CPTED is a blend of disciplines and principles by which the physical environment can be manipulated to produce behavioral effects that will reduce the incidence of crime.
Remember that ecurity events are deliberate actions by people to cause harm.
The 6 D’s – Designation, Definition, Design, Deter, Detect, and Delay
The principles of CPTED allow us to change the physical environment so that it doesn’t lend support to criminal behavior. Good security design enhances the effective use of space and at the same time prevents crime. Subsequently, it makes the crime prevention program more effective. To be effective, users must be engaged in the legitimate activity for which the space was intended – the designated, defined, and designed function of the areas or building.
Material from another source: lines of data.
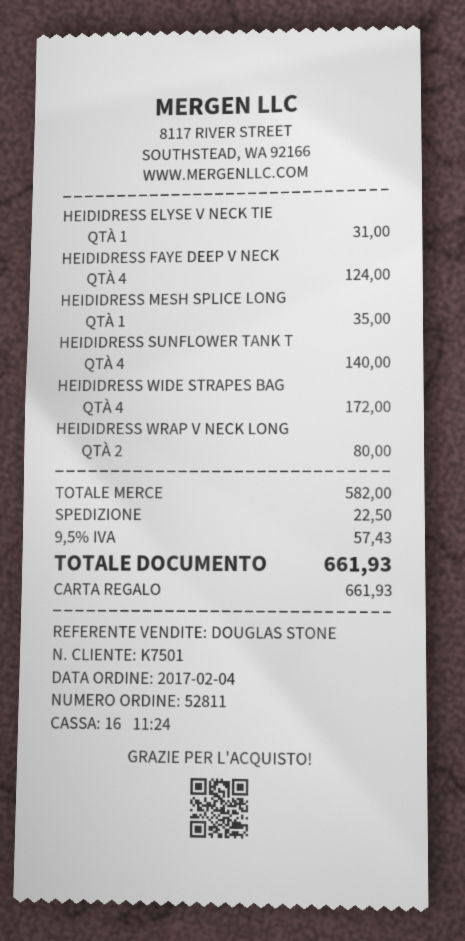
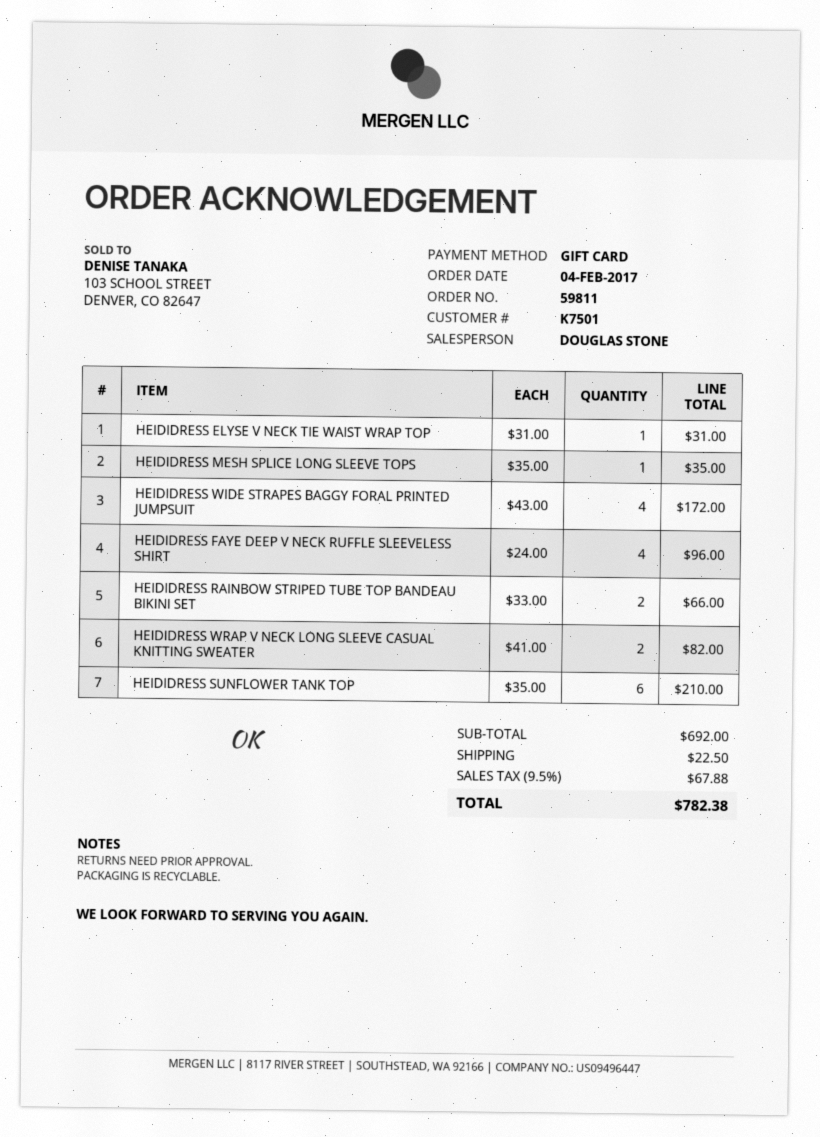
order number: 52811 -> 59811
HEIDIDRESS FAYE DEEP V NECK: 4 for 124.00 -> 4 for 96.00
HEIDIDRESS SUNFLOWER TANK T: 4 for 140.00 -> 6 for 210.00
HEIDIDRESS WRAP V NECK LONG: 2 for 80.00 -> 2 for 82.00
HEIDIDRESS RAINBOW STRIPED TUBE TOP BANDEAU BIKINI SET: none -> 2 for 66.00
subtotal: 582.00 -> 692.00
tax: 9.5% = 57.43 -> 9.5% = 67.88
total: 661.93 -> 782.38

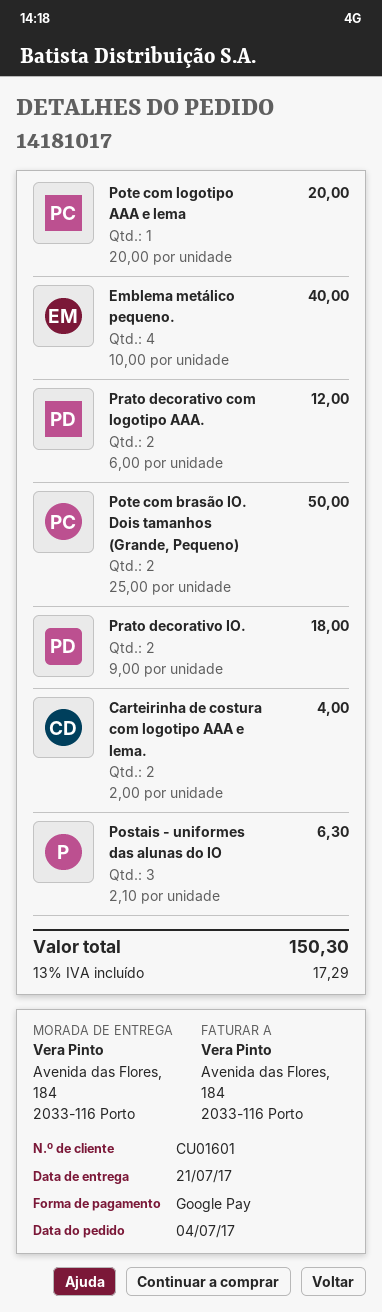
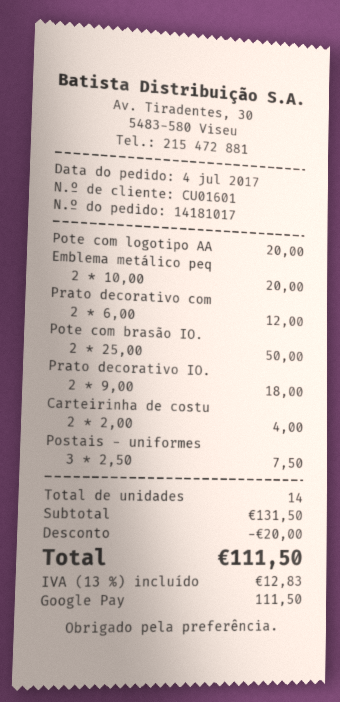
Emblema metálico pequeno.: 4 x 10.00 = 40.00 -> 2 x 10.00 = 20.00
Postais - uniformes das alunas do IO: 3 x 2.10 = 6.30 -> 3 x 2.50 = 7.50
discount: none -> 20.00
tax: 13% = 17.29 -> 13% = 12.83
total: 150.30 -> 111.50

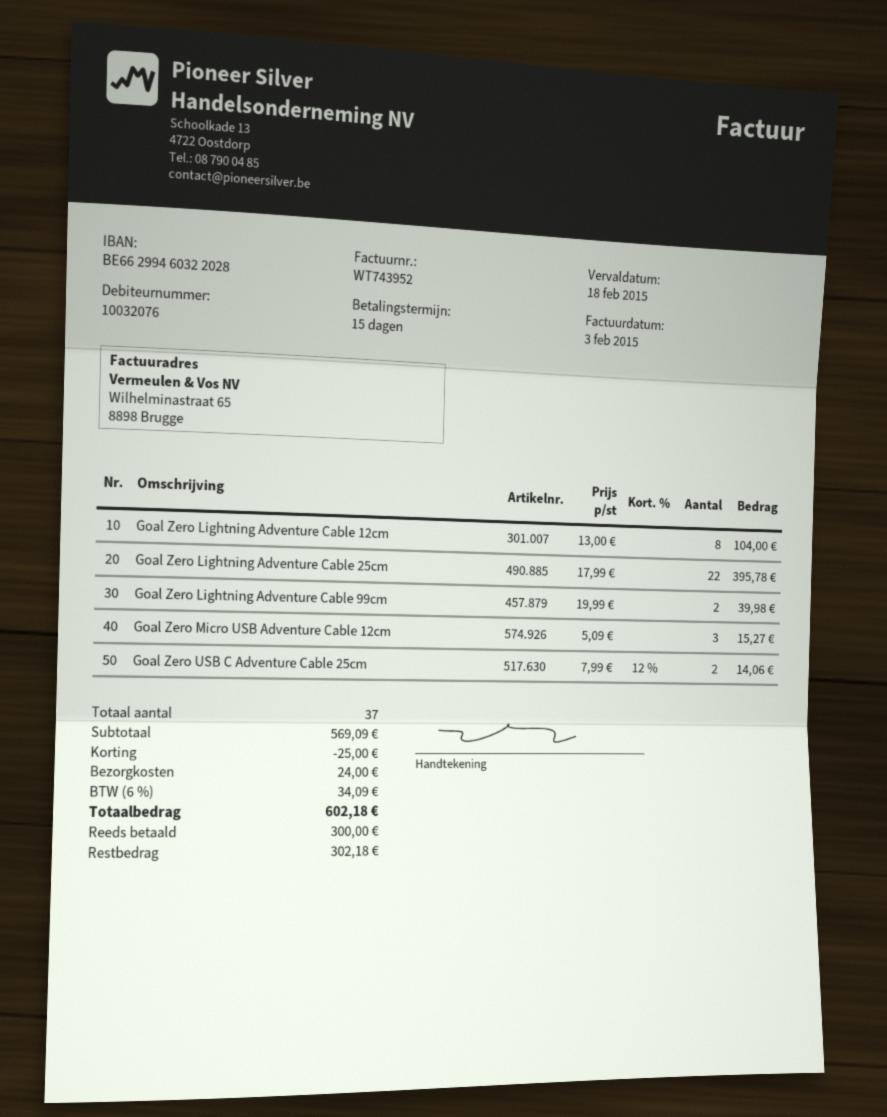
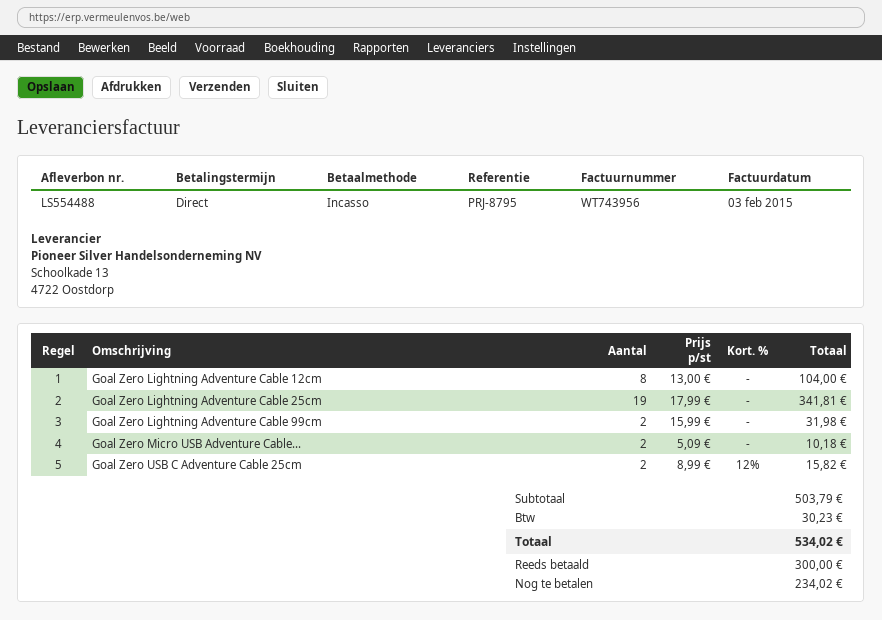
invoice number: WT743952 -> WT743956
payment terms: 15 days -> on receipt
Goal Zero Lightning Adventure Cable 25cm: 22 x 17.99 = 395.78 -> 19 x 17.99 = 341.81
Goal Zero Lightning Adventure Cable 99cm: 2 x 19.99 = 39.98 -> 2 x 15.99 = 31.98
Goal Zero Micro USB Adventure Cable 12cm: 3 x 5.09 = 15.27 -> 2 x 5.09 = 10.18
Goal Zero USB C Adventure Cable 25cm: 2 x 7.99 - 12% = 14.06 -> 2 x 8.99 - 12% = 15.82
subtotal: 569.09 -> 503.79
discount: 25.00 -> none
shipping: 24.00 -> none
tax: 34.09 -> 30.23
total: 602.18 -> 534.02
balance: 302.18 -> 234.02

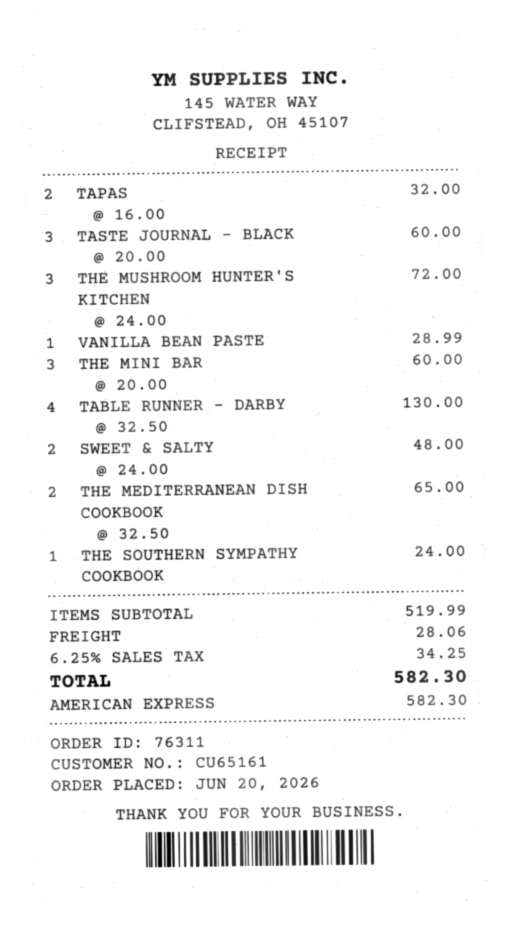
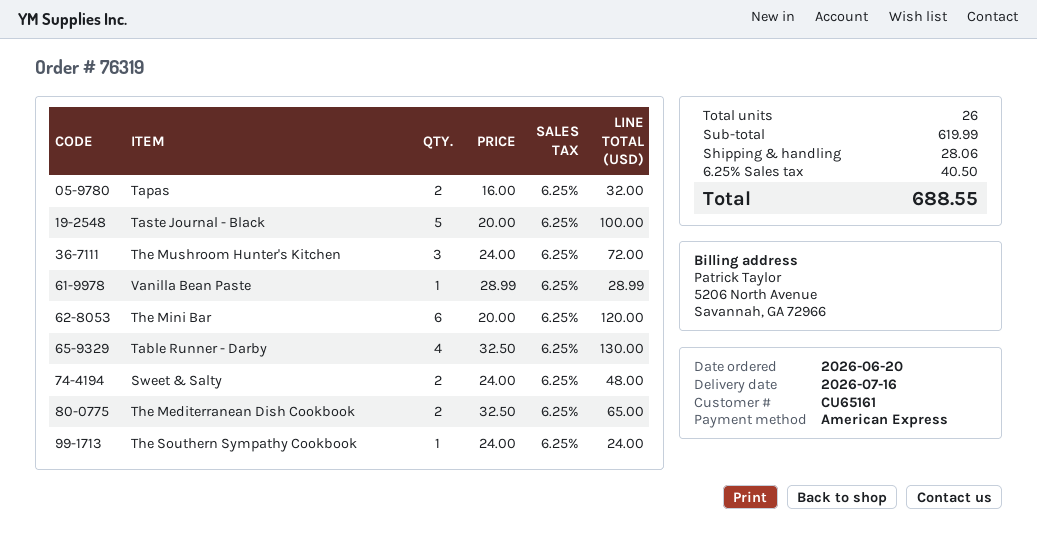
order number: 76311 -> 76319
TASTE JOURNAL - BLACK: 3 x 20.00 = 60.00 -> 5 x 20.00 = 100.00
THE MINI BAR: 3 x 20.00 = 60.00 -> 6 x 20.00 = 120.00
subtotal: 519.99 -> 619.99
tax: 6.25% = 34.25 -> 6.25% = 40.50
total: 582.30 -> 688.55

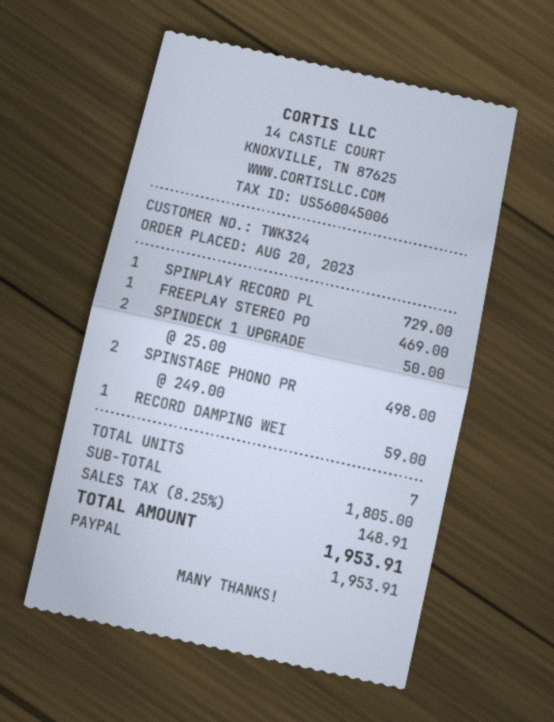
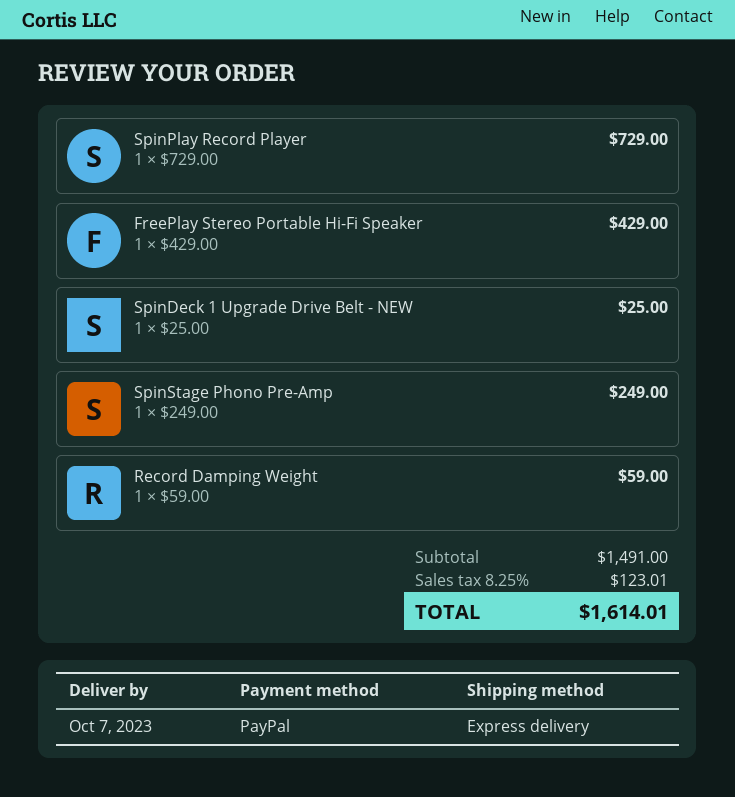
FREEPLAY STEREO PO: 1 x 469.00 = 469.00 -> 1 x 429.00 = 429.00
SPINDECK 1 UPGRADE: 2 x 25.00 = 50.00 -> 1 x 25.00 = 25.00
SPINSTAGE PHONO PR: 2 x 249.00 = 498.00 -> 1 x 249.00 = 249.00
subtotal: 1805.00 -> 1491.00
tax: 8.25% = 148.91 -> 8.25% = 123.01
total: 1953.91 -> 1614.01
Likewise, deter, detect, and delay are well-known security objectives for target hardening. Firstly, the concept of “deter” focuses primarily on denying access to an area. It is equally critical to detect when a breach in security is being attempted. Finally, facilities should assure obstacles are in place to delay access until response can occur.
Four basic principles of CPTED include:
- Natural Surveillance – Create an environment where people can see and be seen with adequate lighting. Manage vegetation to support well-being by taking away the feelings of stealth or anonymity. Create an environment where anomalies stand out.
- Natural Access Control – Parking lots, directional signs, sidewalks, and landscaping all support how people travel within the space and support expectations we have of persons on site. Guide and reinforce expectations and control access to a minimum number of entry control points.
- Territorial Reinforcement – Fences, landscaping, and signs support the establishment of boundaries and expectations. Let people know what is acceptable and what is not as they enter the environment. Take away the ability for someone to say “I didn’t know”.
- Maintenance and Management – The psychology that supports our actions for good or bad is based on our perception of owner expectations. If the environment is manicured and well cared for, then people will be more protective of the space. The opposite is also true.
CPTED Security Design Process
CPTED allows us to use the natural environment to enhance or provide the same effects as mechanical hardening.
The CPTED security design process should be applied on several levels creating a layered defensible space. Site security design, the building perimeter, and the inner building areas are points of specific protection.
Security experts divide defensible space into four levels of territoriality: Public, Semi-Public, Semi-Private, and Private spaces. Security layering and territorial boundaries are like a pair of protective arms wrapping around your property or site.
In short, the effective use of the “built environment” will reduce the fear of crime, reduce the incidence of crime, and improve the quality of life.